The Wafer Scale Engine is the world’s largest chip, as you might have guessed from those eye-watering statistics, putting some supercomputers to shame by itself. The decision to go wafer-scale aimed to solve one of the problems arising from the deployment of larger and larger amounts of individual chips working in tandem – they have to communicate between each other, to know where information is, at what processing state the data is, and to transmit it towards the next processing step. Keeping everything in a single chip means that the distance between different ICs is shortened, and enabled Cerebras to develop their own interconnect technology (akin to AMD’s Infinity Fabric) which enables transmission of data at up to 220 Petabits/S. However, Cerebras’ Wafer Scale Engine is still a monolithic chip at heart, meaning that it still faces the same constraints as they do – particularly, a higher surface area for manufacturing defects to occur. While the company has built-in additional resources into the chips’ design that aim to alleviate those issues – namely, additional cores and IC components that can substitute for those that have been disabled due to manufacturing defects – this still has to be considered when it comes to the future of computing. However, lessons learned from Cerebras’ design are very likely to be carried over to future wafer-sized computing solutions.

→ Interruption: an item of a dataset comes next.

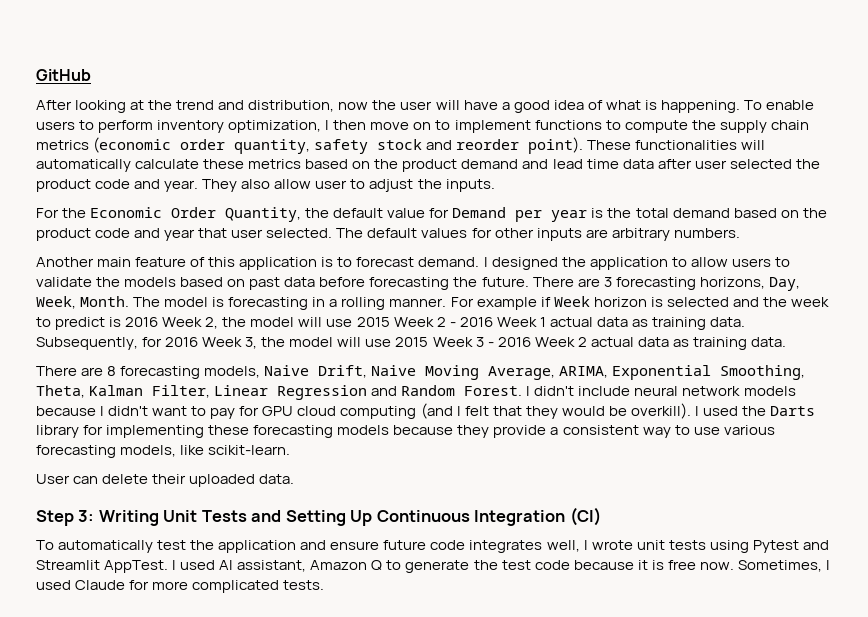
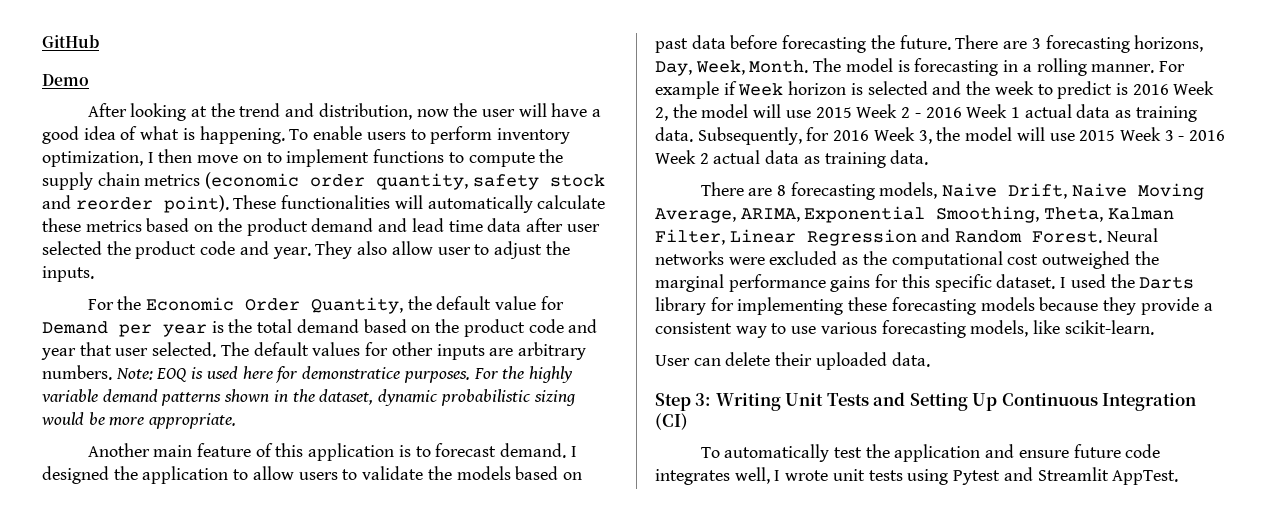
+ Demo
+ Note: EOQ is used here for demonstratice purposes. For the highly variable demand patterns shown in the dataset, dynamic probabilistic sizing would be more appropriate.
- I didn't include neural network models because I didn't want to pay for GPU cloud computing (and I felt that they would be overkill).
+ Neural networks were excluded as the computational cost outweighed the marginal performance gains for this specific dataset.
- I used AI assistant, Amazon Q to generate the test code because it is free now. Sometimes, I used Claude for more complicated tests.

One such solution presents a perfect theoretical marriage between both wafer-scale designs and the more cost-effective chiplet approach – a chiplet-based, wafer-scale chip. The idea is simple: take the basis of Cerebras’ innovation – a wafer-sized substrate that enables an interconnect fabric between all components – and instead of carving a monolithic chip from that, you “simply” add chiplet-based blocks on top of the interconnect. I say simply, because the work of bonding a number of ICs on a substrate is much more complex than it sounds. Even so, this would allow a prospective chip designer to leverage and combine multiple, perhaps even disparate silicon blocks into the wafer-sized chip, thus improving yields and overall chip cost. Imagine an AMD-made wafer-scale engine that combined multiple Zen 3 CCX’s as well as graphics chips, Xilinx-based FPGAs, Arm cores, and whatever else comes to your mind – just deployed on a wafer-sized substrate.

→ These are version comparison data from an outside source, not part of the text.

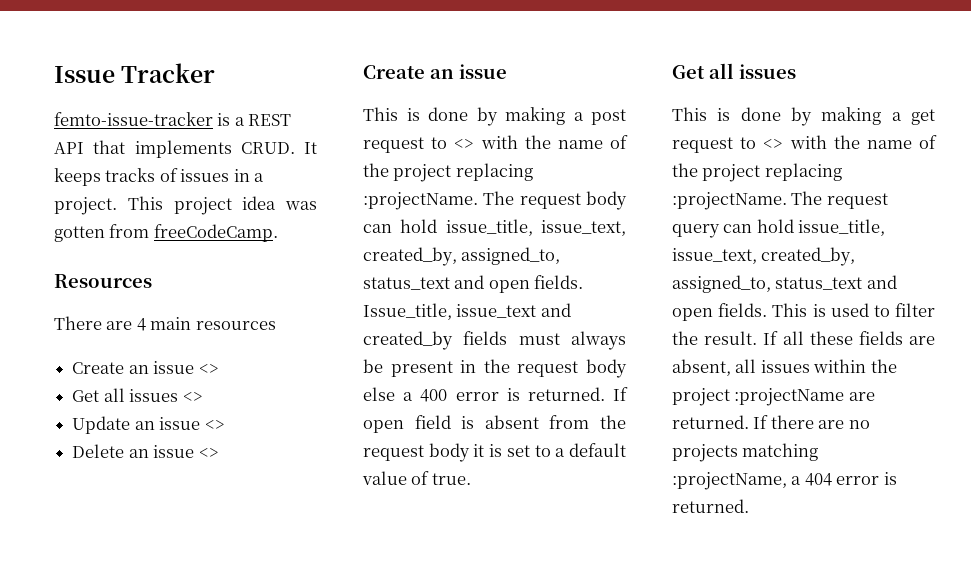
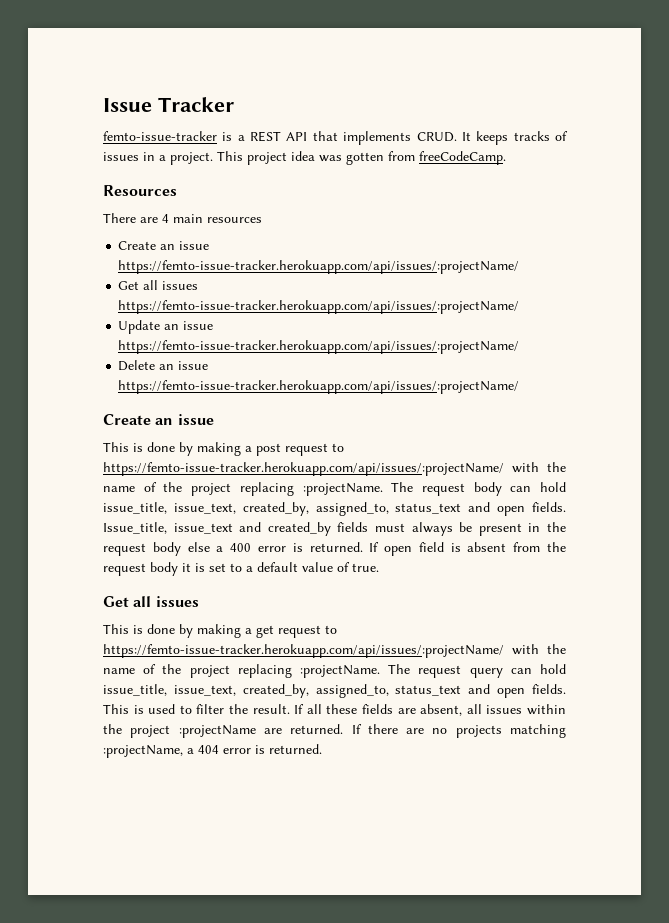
- Create an issue <>
- Get all issues <>
+ Create an issue https://femto-issue-tracker.herokuapp.com/api/issues/:projectName/
+ Get all issues https://femto-issue-tracker.herokuapp.com/api/issues/:projectName/
- Update an issue <>
+ Update an issue https://femto-issue-tracker.herokuapp.com/api/issues/:projectName/
- Delete an issue <>
+ Delete an issue https://femto-issue-tracker.herokuapp.com/api/issues/:projectName/
- This is done by making a post request to <> with the name of the project replacing :projectName.
+ This is done by making a post request to https://femto-issue-tracker.herokuapp.com/api/issues/:projectName/ with the name of the project replacing :projectName.
- This is done by making a get request to <> with the name of the project replacing :projectName.
+ This is done by making a get request to https://femto-issue-tracker.herokuapp.com/api/issues/:projectName/ with the name of the project replacing :projectName.

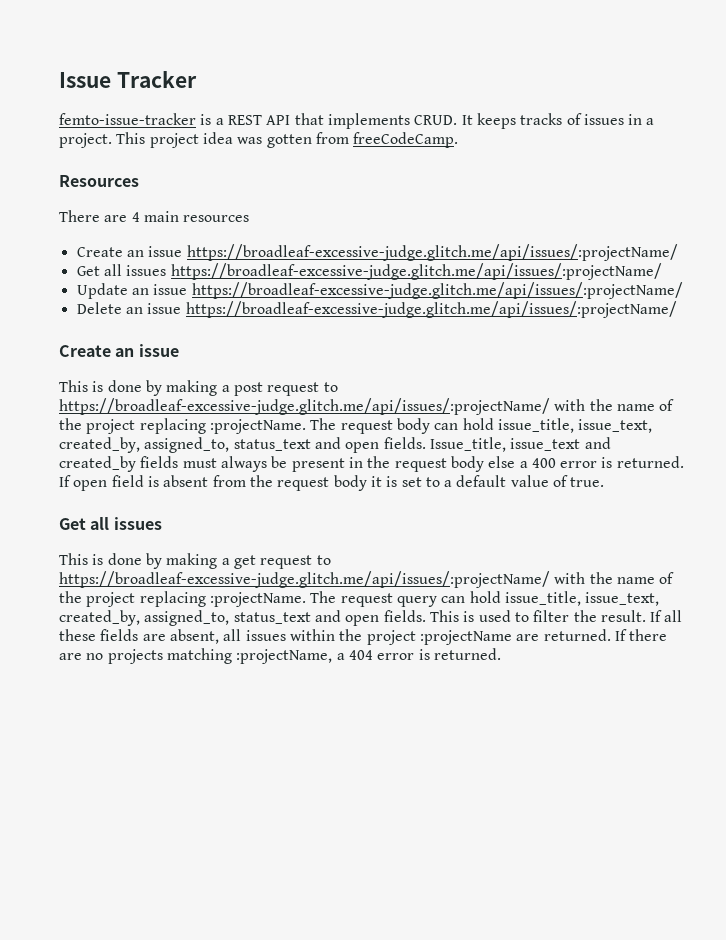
- Create an issue https://femto-issue-tracker.herokuapp.com/api/issues/:projectName/
- Get all issues https://femto-issue-tracker.herokuapp.com/api/issues/:projectName/
+ Create an issue https://broadleaf-excessive-judge.glitch.me/api/issues/:projectName/
+ Get all issues https://broadleaf-excessive-judge.glitch.me/api/issues/:projectName/
- Update an issue https://femto-issue-tracker.herokuapp.com/api/issues/:projectName/
+ Update an issue https://broadleaf-excessive-judge.glitch.me/api/issues/:projectName/
- Delete an issue https://femto-issue-tracker.herokuapp.com/api/issues/:projectName/
+ Delete an issue https://broadleaf-excessive-judge.glitch.me/api/issues/:projectName/
- This is done by making a post request to https://femto-issue-tracker.herokuapp.com/api/issues/:projectName/ with the name of the project replacing :projectName.
+ This is done by making a post request to https://broadleaf-excessive-judge.glitch.me/api/issues/:projectName/ with the name of the project replacing :projectName.
- This is done by making a get request to https://femto-issue-tracker.herokuapp.com/api/issues/:projectName/ with the name of the project replacing :projectName.
+ This is done by making a get request to https://broadleaf-excessive-judge.glitch.me/api/issues/:projectName/ with the name of the project replacing :projectName.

This actually coincides with the thought-process taken the first time a wafer-scale chip was discussed among the scientific community, authored by Saptadeep Pal and colleagues; the design of a wafer-scale chip based on heterogeneous computing philosophies. And even as powerful as Cerebras’ Wafer Scale Engine is, it is already going up against the neverending pit of compute power requirements around the globe. Rakesh Kumar, a University of Illinois collaborator on the waferscale effort with Pal, described the entire heterogeneous wafer-scale design as such: ”A chiplet-based approach allows heterogeneous integration of technologies on the wafer. This means that a chiplet-based waferscale processor can have high density memories such as DRAMs, flash, etc., reside on the same processor. This can allow much better memory capacity characteristics than the Cerebras approach that cannot support heterogeneous technologies on the processor, limiting the processor’s memory capacity. This is going to be critical for many applications (including many ML models) whose application requirements far exceed what is provided by the Cerebras processor.”
The best part? Such a design can already be achieved with today’s technology. It seems like it’s only a matter of time before Moore’s Law is proven yet again.